What trolling? That's you biases showing up again. People sometimes do genuinely have beliefs that you may find "outrageous".

> Blame is always on others, never on self, and there's only reason to read the rules: to bash the other side for breaking them more. How about sincerely trying to follow the rules in the first place, one might wonder?

Yet again, I must emphasize that I'm not doing that. I am not accusing the other side of breaking the "rule" more than I do.
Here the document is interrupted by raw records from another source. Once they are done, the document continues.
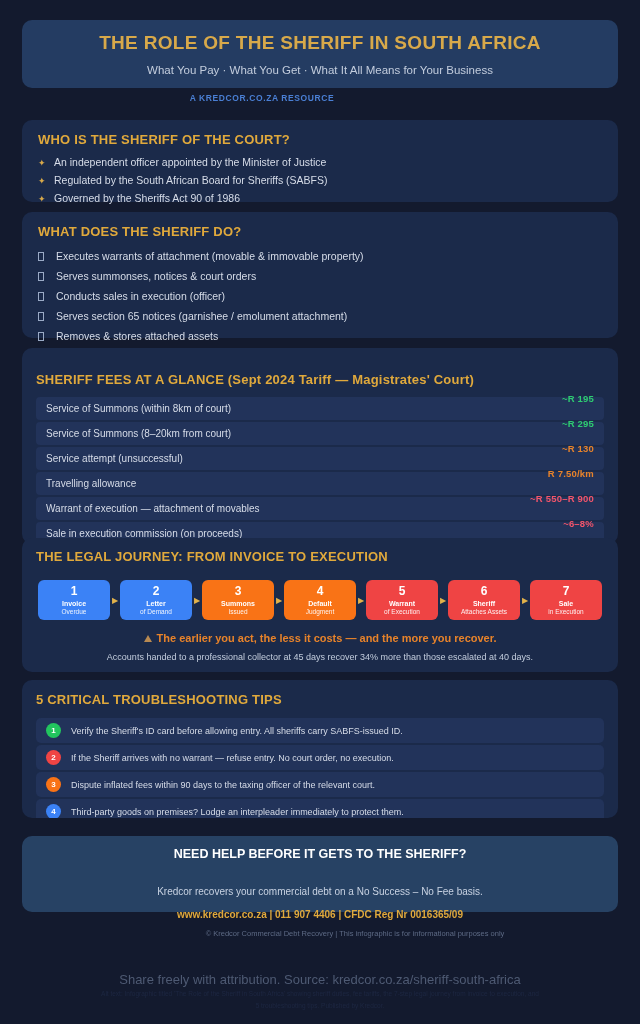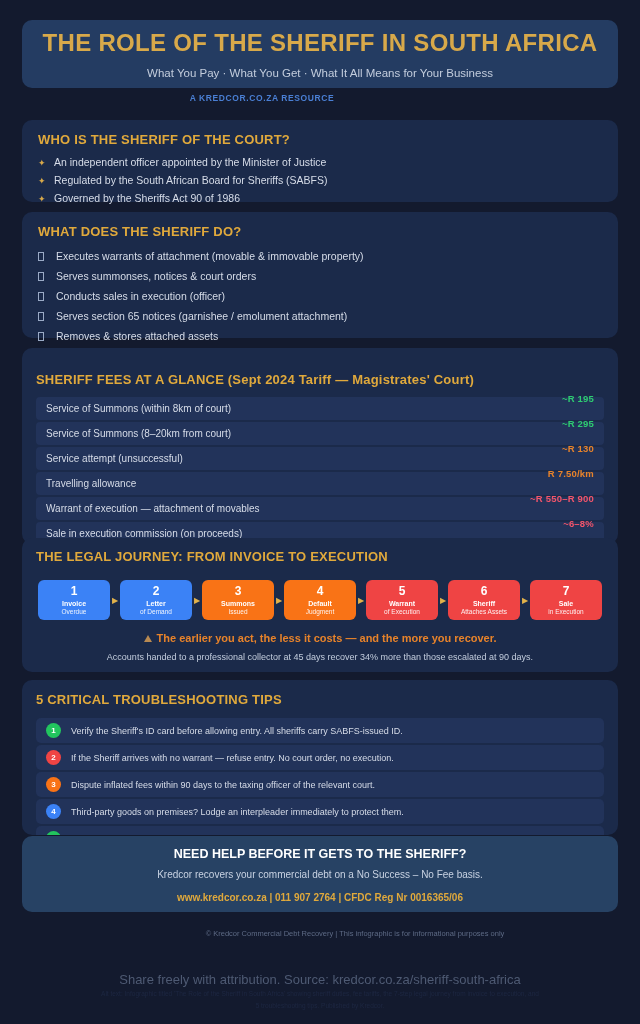"THE ROLE OF THE SHERIFF" .hero-title { font-size: 24px -> 19px }
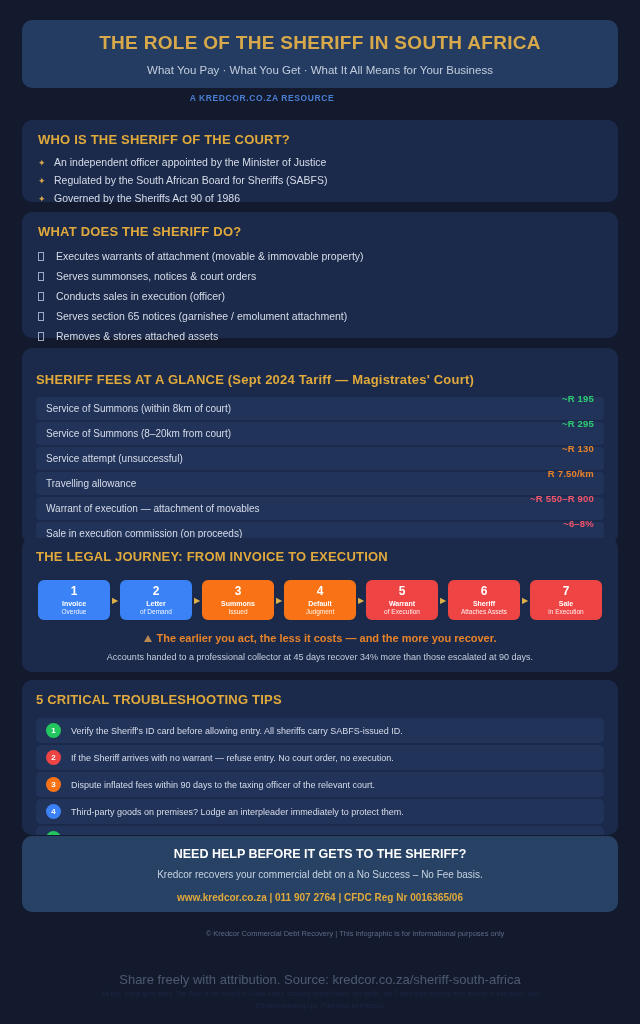"Accounts handed to a professional" div.journey-note { text: 90 -> 40 }
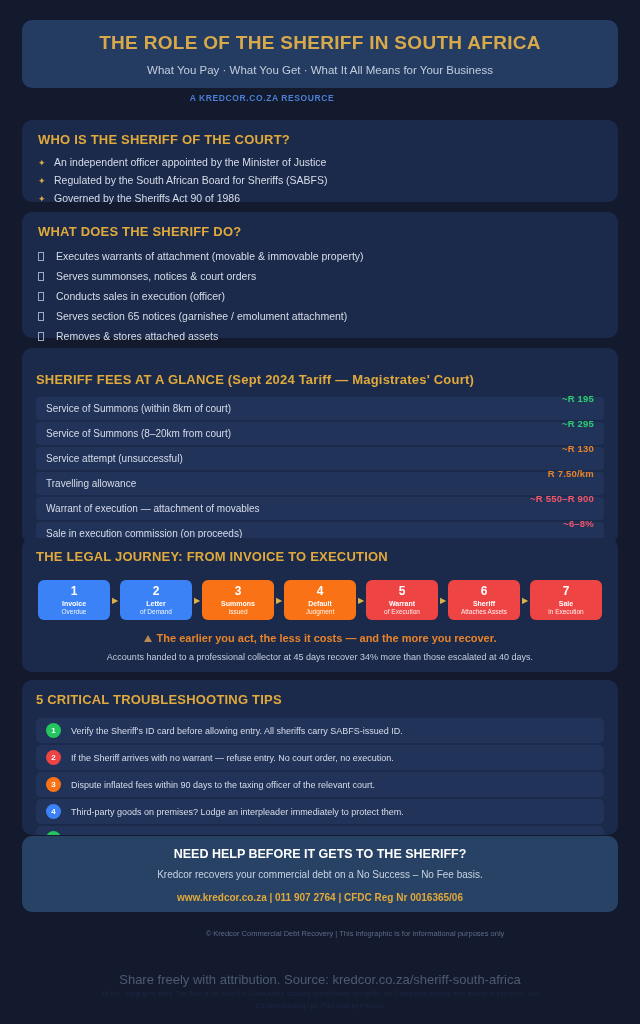"5 CRITICAL TROUBLESHOOTING TIPS" #tips { height: 155px -> 138px }
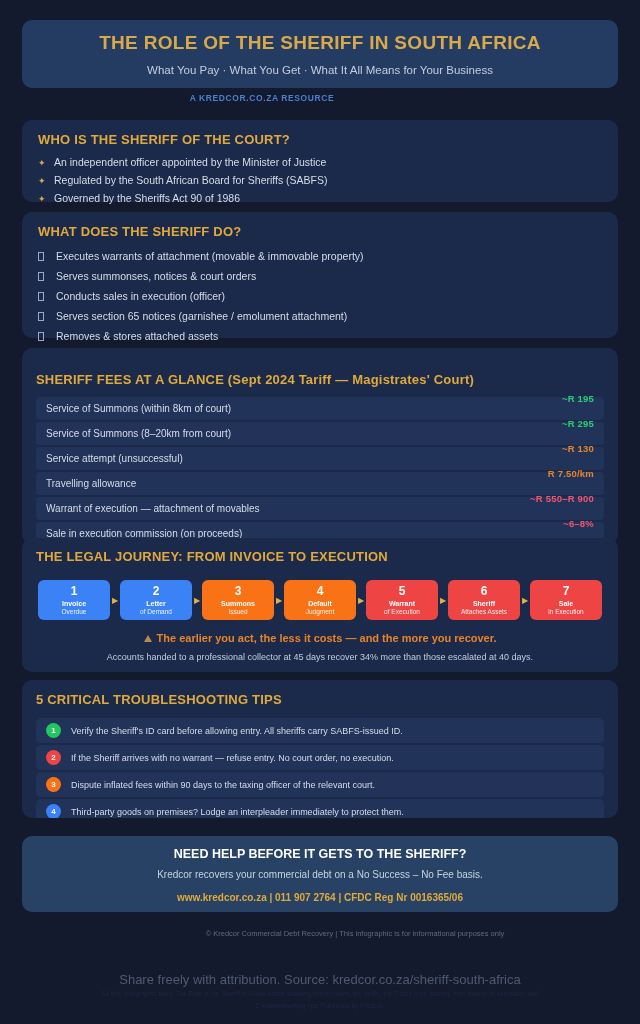"Kredcor recovers your commercial debt" .cta-sub { margin-top: 8px -> 25px }
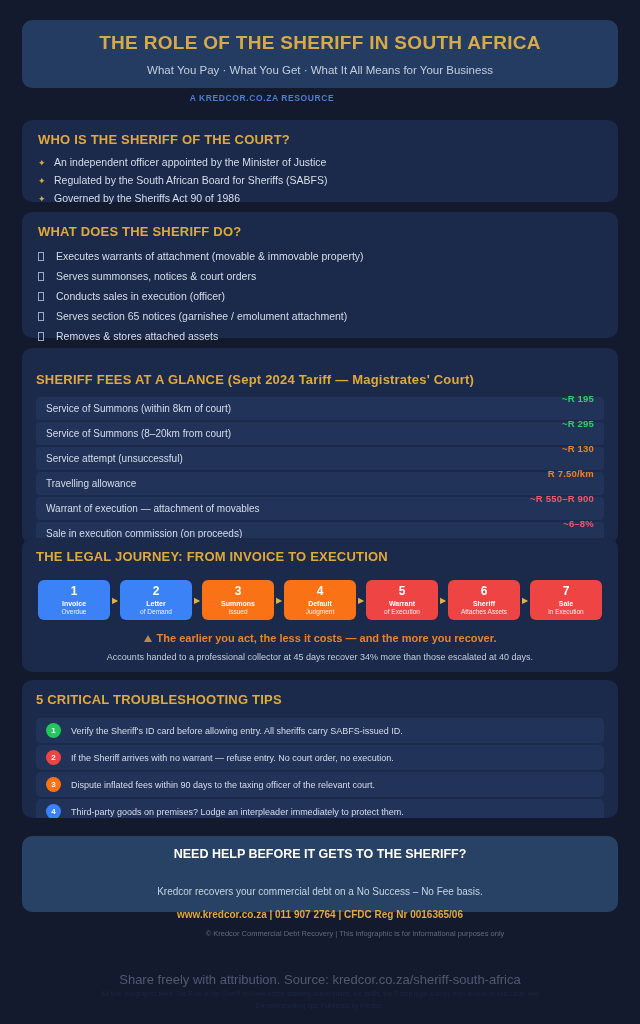"www.kredcor.co.za | 011 907 2764" div.cta-contact { text: 2764  |  CFDC Reg Nr 0016365/06 -> 4406  |  CFDC Reg Nr 0016365/09 }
I explicitly said that in a previous comment that I don't even think they should be banned. [1] I saying that HN's moderation is politically biased, and I don't appreciate that.

> Oh no no, we'd never do that—they're rigged against us so it's unthinkable.

What is the "rule"? That you should pretend that you don't have an ideology when posting to HN? Especially so if you are a right-winger, because HN's political demography is similar to California, and we get outraged more by hearing right-wing things?

> you all resemble your enemies at the opposite pole far more than you resemble anybody else

That's like Reddit-level "horseshoe theory" [2], and very far from the truth.

[1]: https://news.ycombinator.com/item?id=37368087

[2]: https://en.wikipedia.org/wiki/Horseshoe_theory


Also, you seem to have applied yet another restriction to my account. I tried to submit the following link: https://philip.greenspun.com/blog/2023/08/31/medical-school-...

This was the message I encountered:

> You're posting too fast. Please slow down. Thanks.

I don't remember seeing that before when submitting things even faster. I mean, all those restrictions (which I can't even be sure about their existence) seem quite hostile.